“Forge of Hephaestus”, Giorgio Vasari – description of the painting

"“Forge of Hephaestus”, Giorgio Vasari – description of the painting

Description of the picture:

Forge of Hephaestus – Giorgio Vasari. 1564. Oil on copper. 38×28 cm
Giorgio Vasari’s painting “The Forge of Hephaestus” has another title “Forge of the Volcano”. Two names are completely equal, because we are talking about the same mythological character, the Greek god of fire, the patron saint of the blacksmithing Hephaestus, called in mythology by the Romans Vulcan.

This picture is quite complicated and narrative. One cannot help but see that the multi-figure painting was made by Vasari at a certain pace, leading the viewer into the interior of the work.

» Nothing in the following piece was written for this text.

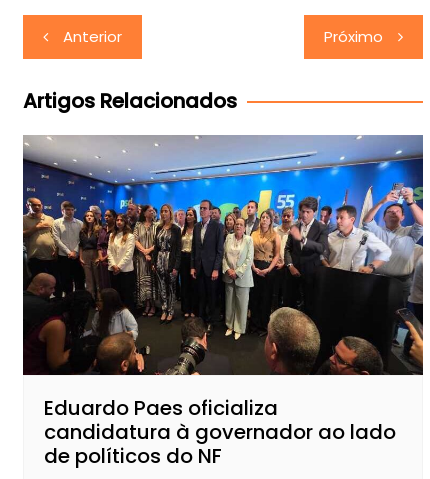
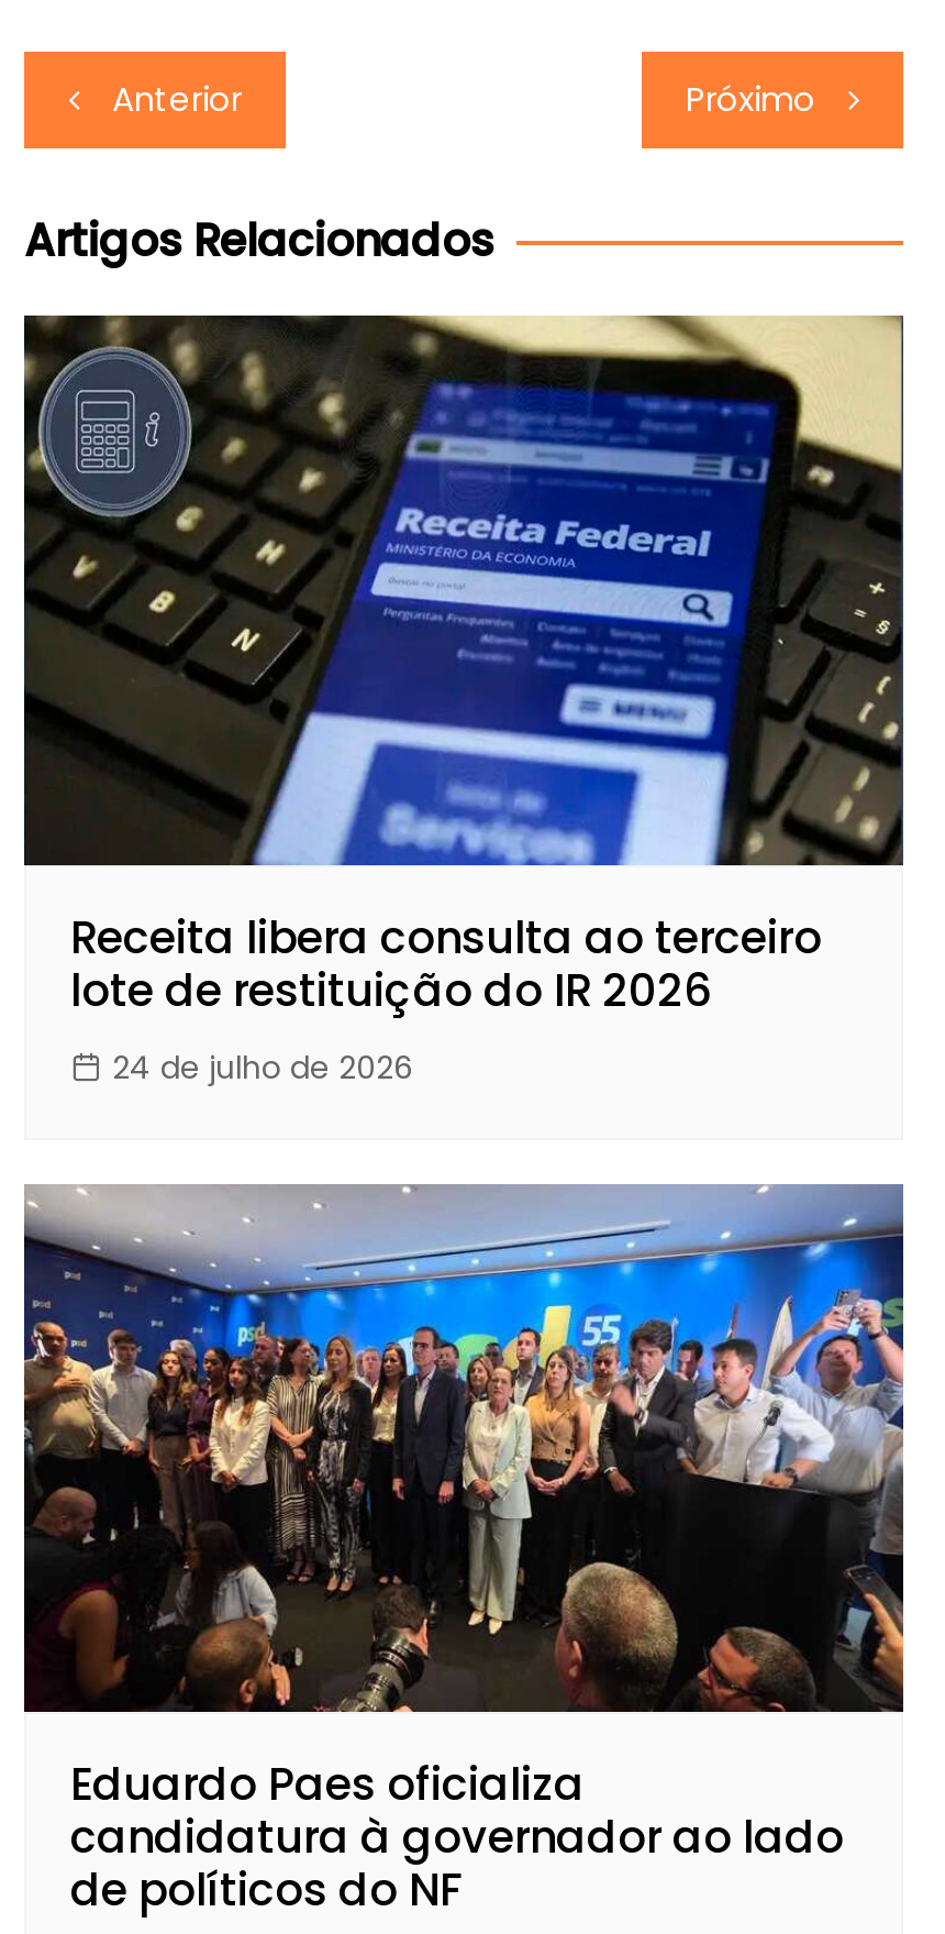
none -> [22,313,905,1090] [image] | Receita libera consulta ao terceiro | lote de restituição do IR 2026 | 24 de julho de 2026

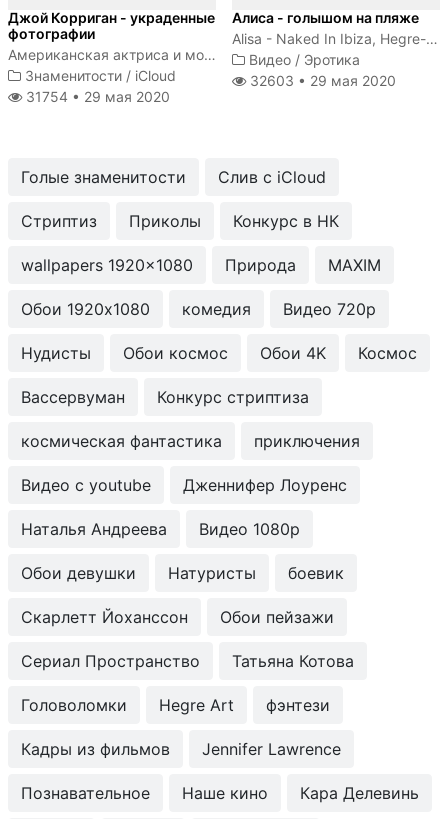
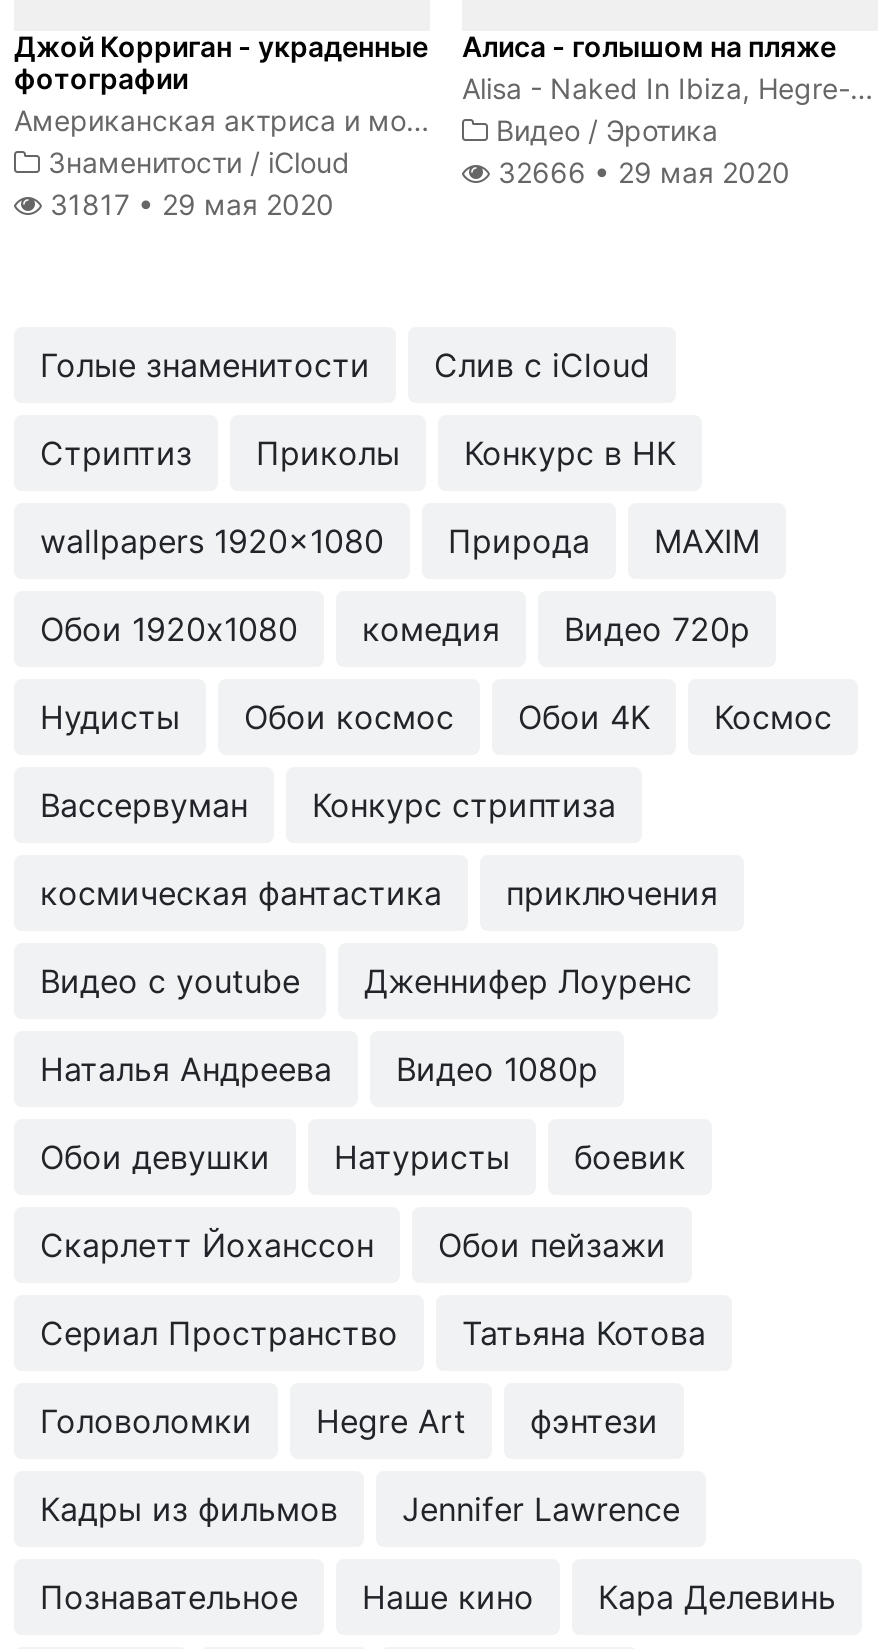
[246,72,396,89] 32603 • 29 мая 2020 -> [490,155,790,189] 32666 • 29 мая 2020
[22,88,170,105] 31754 • 29 мая 2020 -> [42,187,334,221] 31817 • 29 мая 2020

The plot is following: Minerva came to the forge to Hephaestus, so that he would forge her armor. In the hands of her sketch drawing, which she points to the blacksmith. Hephaestus himself is busy with a shield, and assistants carry the famous helmet of Minerva (among the Greeks Athena). The goddess is written in the nude genre, like other characters in the picture. Curved postures of people – the corresponding silhouette of mannerism, which includes Vasari’s work.

Work is seething behind the gods – metals are melting, furnaces are burning, hammers are knocking. A careful look will catch the incorrectness in the image of the human body, and will be right. Vasari scolded a lot for anatomical inconsistencies. In general, he himself can be seen very closely – it is he who sits naked near the shield. Another real character is standing at the anvil with a hammer, so Makar Vasari portrayed his own contemporary, architect, painter and jeweler, Benvenuto Cellini.

The work has a hidden meaning – it was written as a response to a political event: in one thousand 500 sixty-four years, patrons of Vasari, representatives of Medecha, Cosimo and Francesco were tried. On the shield of Athena, you can see the image of Capricorn and Aries, and these are the signs of the zodiac Cosimo I and Francesco I, respectively.

The painting, painted in copper oil, was exhibited at the Uffizi Gallery in one thousand 500 eighty-nine years, since then it has not changed its “residence permit”."